Sin embargo tampoco debemos olvidar que la obligación del médico-nuestra obligación- para con nuestros pacientes es una obligación de MEDIOS y no de RESULTADOS. Es decir que estamos obligados a prestar asistencia sanitaria con la diligencia debida poniendo no sólo nuestros conocimientos  actualizados al servicio del paciente sino también los medios técnicos necesarios para obtener un diagnóstico y perfilar el tratamiento más adecuado para su patología sin garantizar su curación.

 

Por otra parte al médico no se le puede exigir que siempre acierte en el diagnóstico. Desde un punto de vista jurídico no es exigible el acierto, ni es sancionable el error diagnóstico, salvo cuando éste sea manifiestamente negligente o se aparte de los estándares científicos de manejo habitual (Guías de práctica clínica y/ o Protocolos médicos de diagnóstico y tratamiento) o bien cuando  del error de diagnóstico o de tratamiento, se  añade un riesgo para el paciente que escapa al control del médico, produciendo un daño que en circunstancias “normales” no debería haber ocurrido. Es decir, que el daño producido sea la materialización de un riesgo relevante y previsible.

 

Existe un término que ha venido dominando la esfera de la actuación del médico cuando es valorada bajo la óptica  en sede judicial: La Lex artis y que fue definida en su día en la Sentencia del Tribunal Supremo del mes de Marzo/1991,  que dice así:

“Es aquel criterio valorativo de la corrección del concreto acto médico ejecutado por el profesional de la medicina- ciencia o arte médico-que tiene en cuenta las especiales características de su autor, de la profesión, de la complejidad y trascendencia vital del acto y en su caso, de la influencia de otros factores endógenos (estado previo, familiares y de la organización sanitaria) para calificar dicho acto conforme o no con la técnica normal empleada”.

 

Podemos ser denunciados en sede Penal (querella criminal), en sede Contencioso-administrativo, en este caso es la Administración sanitaria para la cual trabajamos la denunciada (SERMAS si trabajamos en un Hospital público de Madrid, o contra el SESCAM si lo hacemos en  uno de la Comunidad de Castilla La Mancha por citar dos ejemplos).
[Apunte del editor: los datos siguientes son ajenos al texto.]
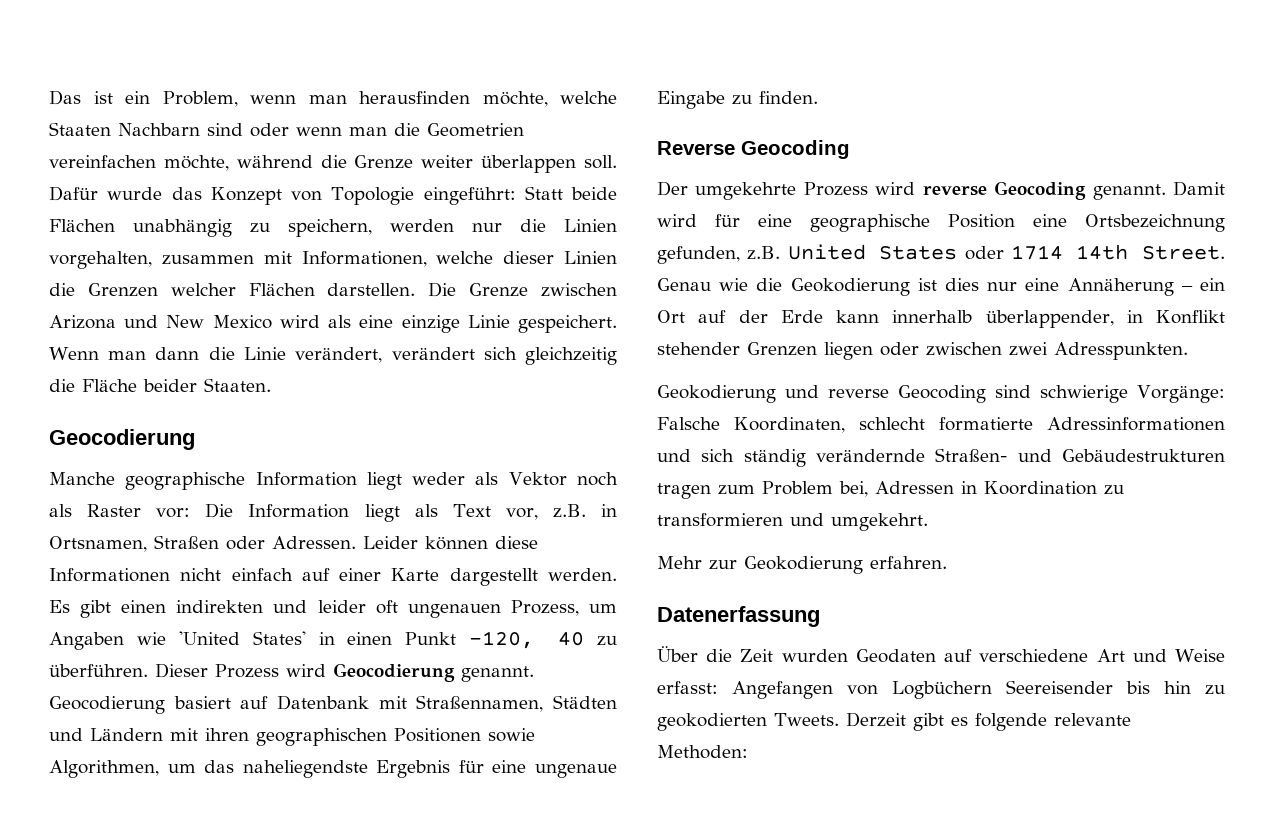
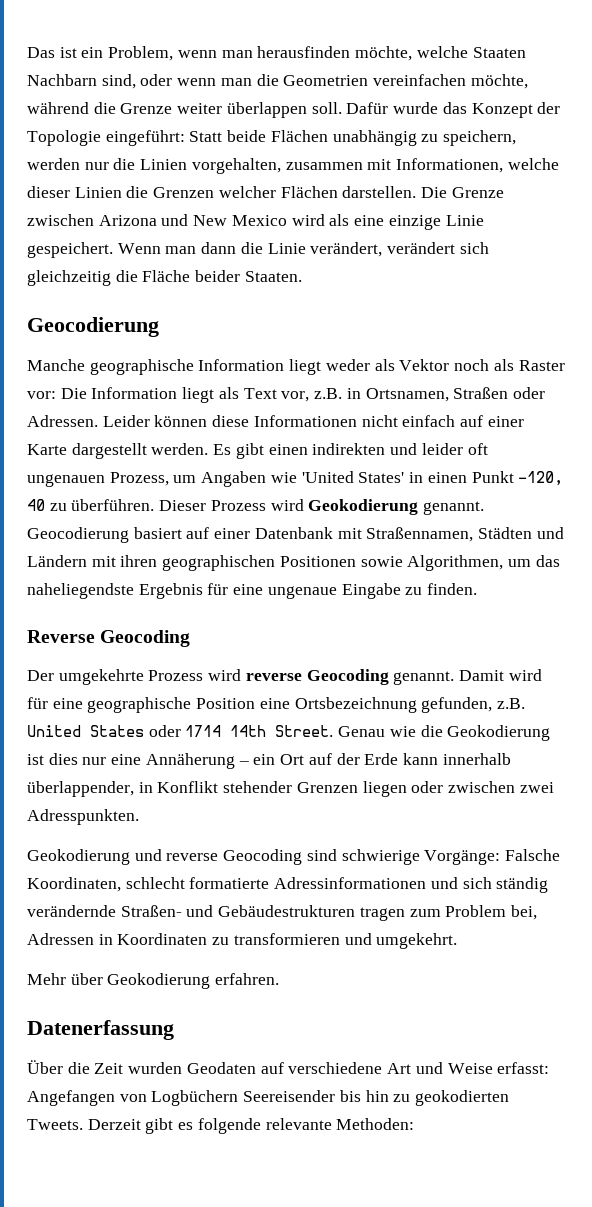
[207,123,243,136] sind -> [101,74,136,89] sind,
[291,191,323,201] von -> [537,102,561,114] der
[333,663,455,682] Geocodierung -> [308,499,419,515] Geokodierung
(269, 702) none -> [214,528,251,539] einer
[984,481,1097,495] Koordination -> [117,933,208,945] Koordinaten
[709,560,737,570] zur -> [70,973,103,985] über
También podemos ser denunciados en sede Civil cuando existe una relación contractual entre médico y paciente, habitualmente en las consultas privadas.

 

Reproducimos por su interés lo que señalan las Sentencias del TS de 26/6/2008; del 20/3/2007 y 29/6/2011 en relación con la Responsabilidad sanitaria: “A la administración no es exigible nada más que la aplicación de las técnicas sanitarias en función de los conocimientos de la práctica médica, sin que pueda sostenerse una responsabilidad basada en la simple producción del daño, puesto que en definitiva lo que se sanciona en materia de Responsabilidad Sanitaria es una indebida aplicación de medios para la obtención del resultado, que en ningún caso puede exigirse que sea beneficioso para el paciente”.

 

La mayoría de las Denuncias por responsabilidad sanitaria se orientan en sede Contencioso administrativa, ya que como decíamos este régimen jurídico es el competente para conocer sobre las demandas por presunta mala praxis contra los médicos que ejercen su labor en el Servicio Público de salud.

 

Según la Ley de Régimen Jurídico de las Administraciones Públicas, el derecho a reclamar prescribe al año de producido el hecho o el acto que motive la indemnización o de manifestarse su efecto lesivo. En caso de daños de carácter físico o psíquico a las personas, el plazo empezará a computarse desde la curación o la determinación del alance de las secuelas.

 

Los requisitos necesarios  para que prospere la demanda sobre Responsabilidad patrimonial de la administración sanitaria son los siguientes:

 

1.- Hecho o acto imputable a la administración sanitaria a consecuencia del funcionamiento normal o anormal de los servicios públicos.

 

2.- Lesión sufrida por los particulares y que estos no tengan el deber jurídico de soportar de acuerdo a la ley.

 

3.- Relación de causalidad entre el funcionamiento del servicio y la lesión causada.

 

4.- Ausencia de fuerza mayor.

 

El Dictamen médico  pericial o la pericial médica es el medio de prueba en el cual un profesional médico, ajeno a las partes en conflicto  dictamina sobre un tema para el cual es conocedor, auxiliando de esta forma al juez en la toma de decisiones. Es en suma un instrumento técnico de carácter no vinculante para el juez que lo ayuda al carecer este de conocimientos médicos que subyacen en el litigio.

 

La trascendencia de la labor por parte de los peritos médicos como auxiliares de la función del juez se hace cada vez más patente dada la creciente e imparable complejidad técnica de las cuestiones en litigio. Es por ello que se hace completamente necesaria regular la formación del médico perito no sólo en la cualificación profesional, peritando sólo como especialista en la materia en litigio (Neurocirujano, Traumatólogo,  Neonatólogo, Obstetra, Internista o Cirujano Plástico) por describir las especialidades más prevalentes en litigio, sino también en la vertiente de los conocimientos propios del  Derecho Sanitario. De esta forma la cualificación pericial será infinitamente mejor favoreciendo el prestigio de los médicos peritos y la homogeneidad en su actividad pericial en los juzgados.

 

El médico especialista que emita un dictamen debe ser el idóneo para tratar la cuestión médica en litigio. Así lo establece la LEC, en su artículo 340, al señalar que los peritos deben estar en posesión del título de especialista en la materia objeto del dictamen.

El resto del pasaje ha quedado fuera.